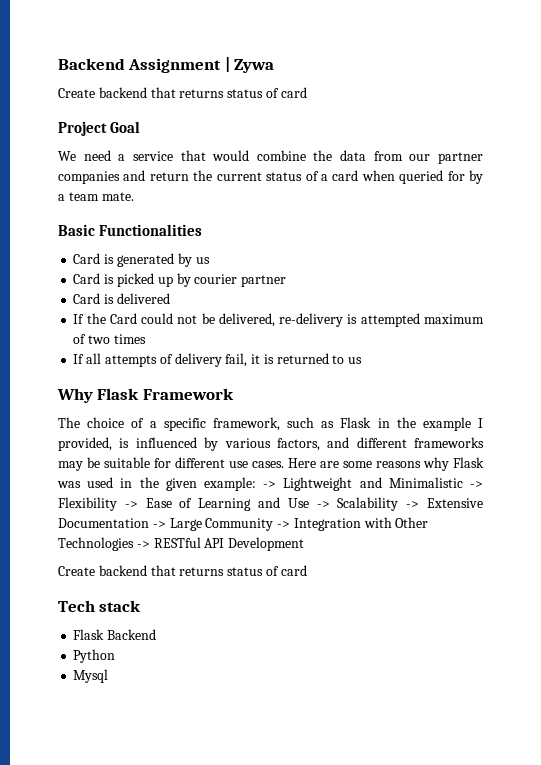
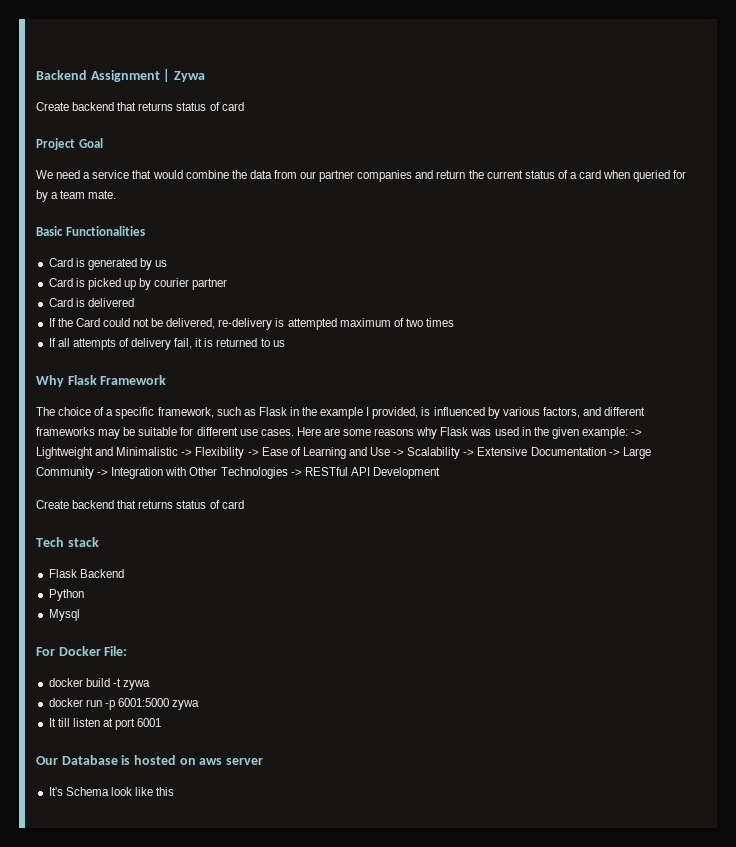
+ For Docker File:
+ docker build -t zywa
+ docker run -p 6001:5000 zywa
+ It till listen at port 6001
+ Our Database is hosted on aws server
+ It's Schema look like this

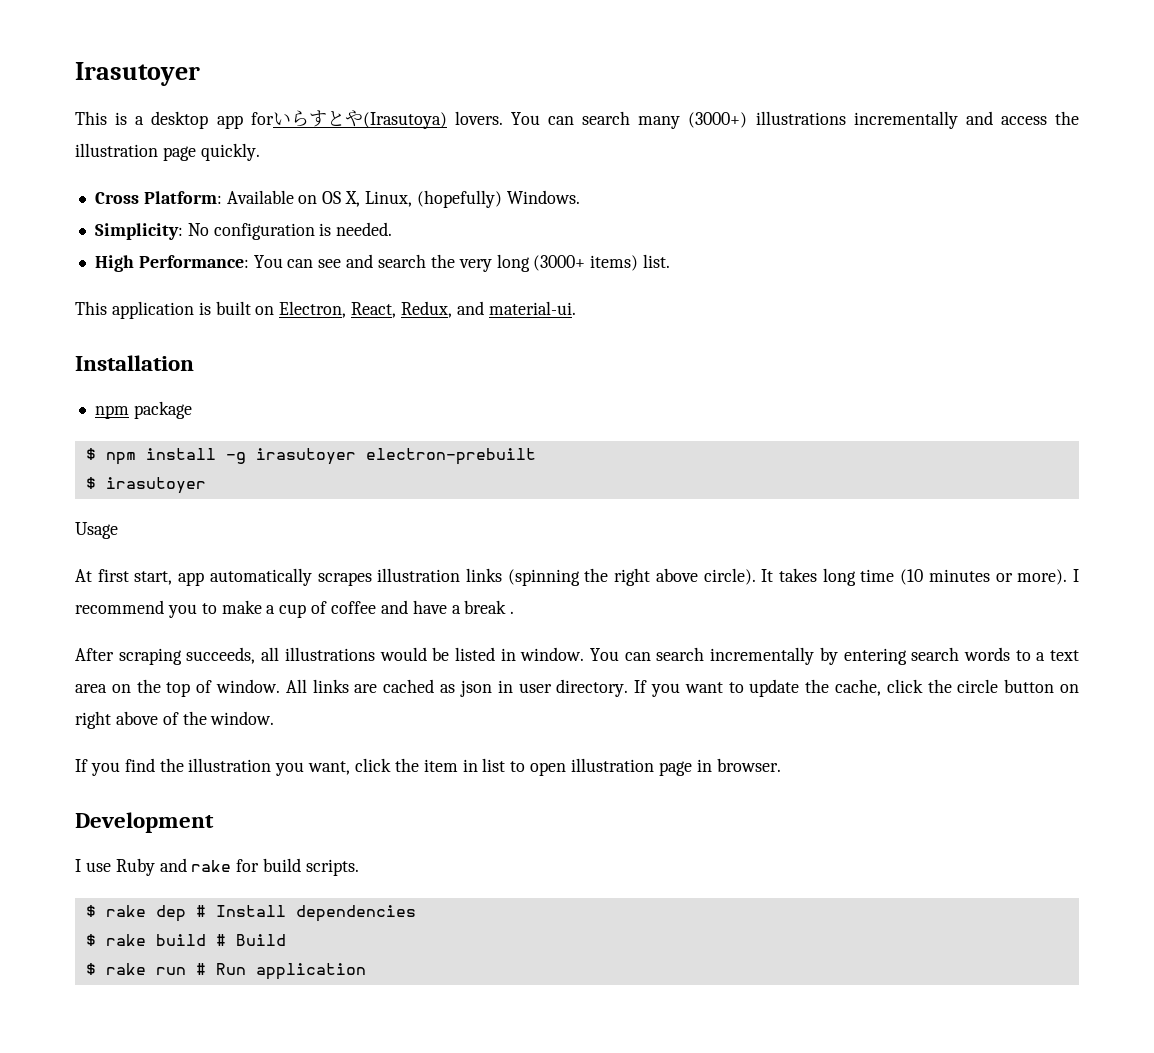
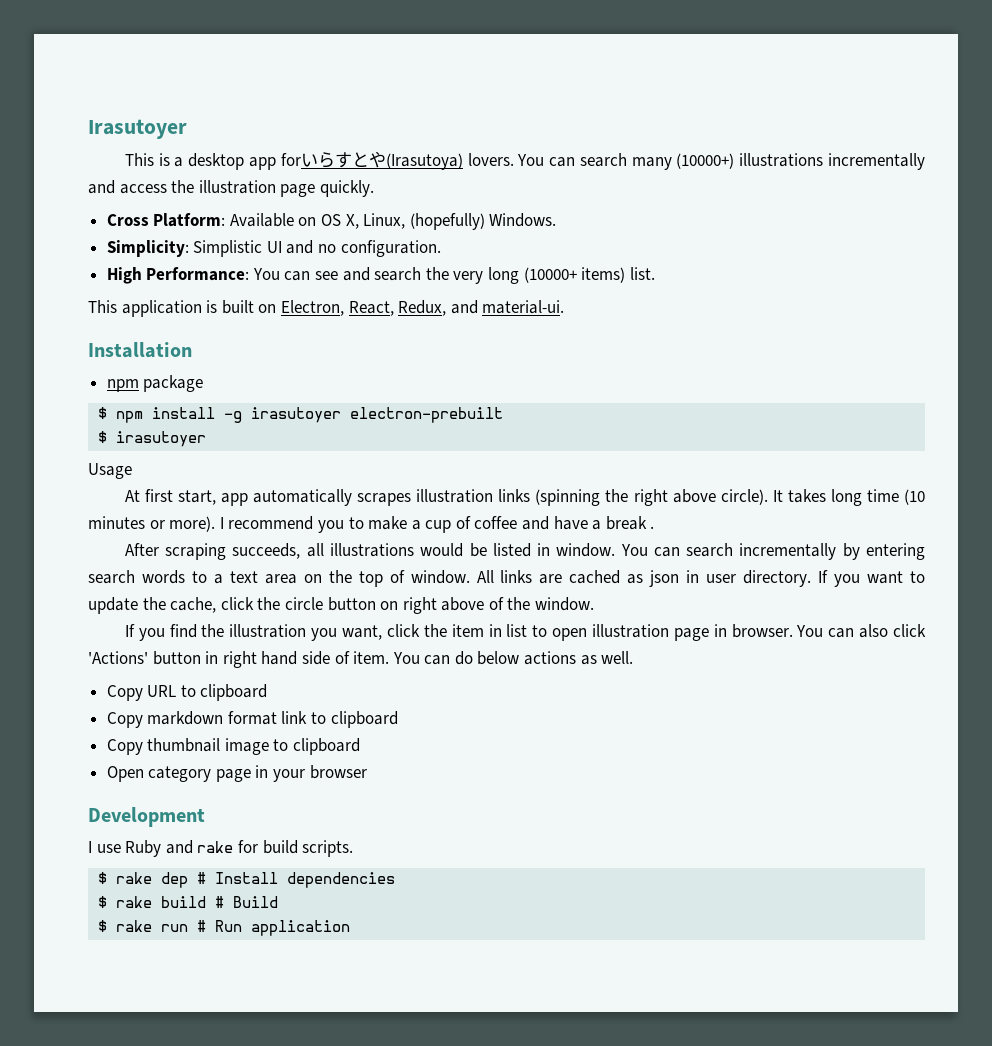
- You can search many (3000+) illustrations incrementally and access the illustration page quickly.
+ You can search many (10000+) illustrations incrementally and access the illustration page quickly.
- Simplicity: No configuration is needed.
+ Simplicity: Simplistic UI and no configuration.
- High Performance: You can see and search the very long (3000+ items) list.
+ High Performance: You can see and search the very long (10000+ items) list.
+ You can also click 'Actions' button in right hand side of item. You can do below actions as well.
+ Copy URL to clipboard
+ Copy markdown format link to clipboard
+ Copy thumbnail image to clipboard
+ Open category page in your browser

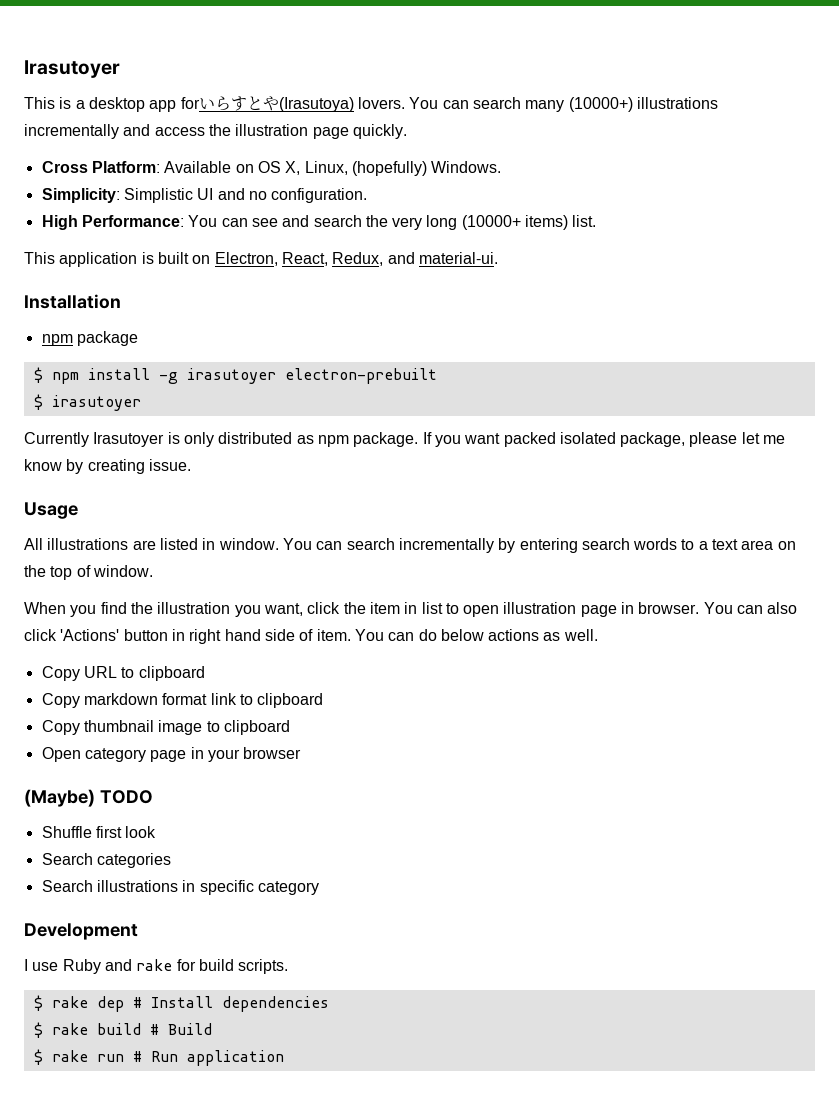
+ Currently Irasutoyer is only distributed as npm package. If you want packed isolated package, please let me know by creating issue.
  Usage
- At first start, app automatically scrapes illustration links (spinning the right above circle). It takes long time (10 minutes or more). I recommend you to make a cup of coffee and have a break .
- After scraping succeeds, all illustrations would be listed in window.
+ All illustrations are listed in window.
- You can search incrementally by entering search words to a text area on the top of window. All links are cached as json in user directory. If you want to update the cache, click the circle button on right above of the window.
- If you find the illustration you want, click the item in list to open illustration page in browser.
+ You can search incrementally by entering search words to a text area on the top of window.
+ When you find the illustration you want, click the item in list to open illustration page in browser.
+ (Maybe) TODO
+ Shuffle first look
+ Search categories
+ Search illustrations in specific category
--*--
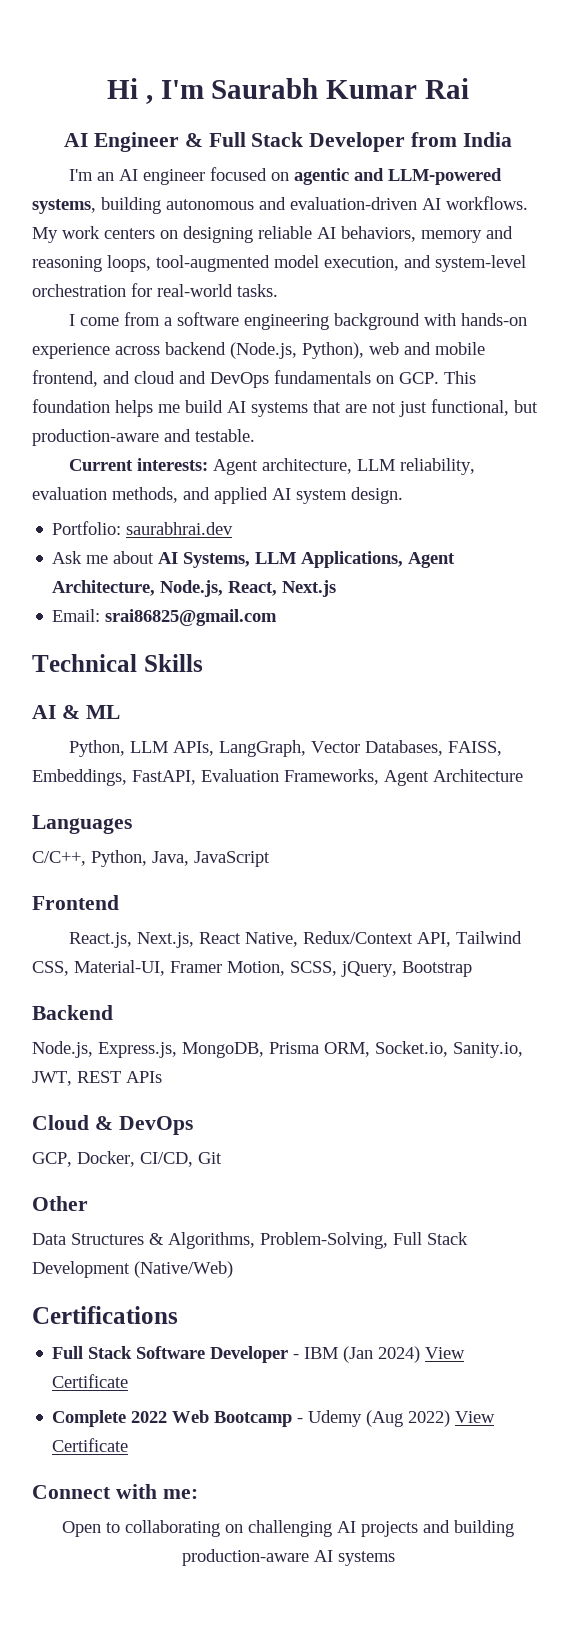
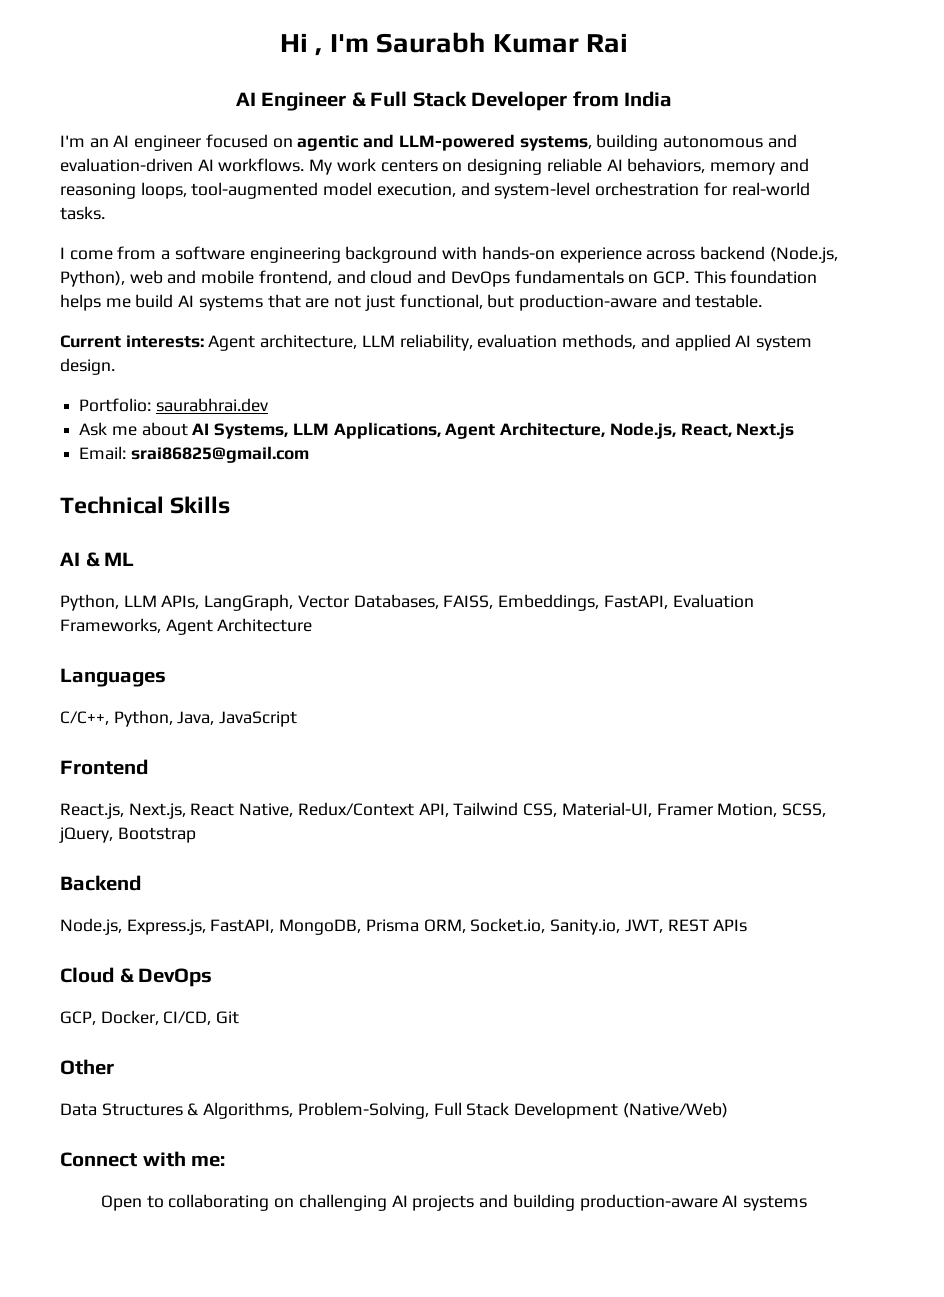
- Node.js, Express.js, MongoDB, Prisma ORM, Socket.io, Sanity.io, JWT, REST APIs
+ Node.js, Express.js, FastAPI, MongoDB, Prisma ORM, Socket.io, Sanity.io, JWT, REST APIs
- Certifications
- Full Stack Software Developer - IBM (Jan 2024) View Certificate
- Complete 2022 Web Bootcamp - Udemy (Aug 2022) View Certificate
--*--
Word for word, restate the lines above from the one with "in your browser" through the one with "in specific category", keeping both ends and dropping the pictures.

*ANSWER*:
+ Open category page in your browser

+ Currently Irasutoyer is only distributed as npm package. If you want packed isolated package, please let me know by creating issue.
  Usage
- At first start, app automatically scrapes illustration links (spinning the right above circle). It takes long time (10 minutes or more). I recommend you to make a cup of coffee and have a break .
- After scraping succeeds, all illustrations would be listed in window.
+ All illustrations are listed in window.
- You can search incrementally by entering search words to a text area on the top of window. All links are cached as json in user directory. If you want to update the cache, click the circle button on right above of the window.
- If you find the illustration you want, click the item in list to open illustration page in browser.
+ You can search incrementally by entering search words to a text area on the top of window.
+ When you find the illustration you want, click the item in list to open illustration page in browser.
+ (Maybe) TODO
+ Shuffle first look
+ Search categories
+ Search illustrations in specific category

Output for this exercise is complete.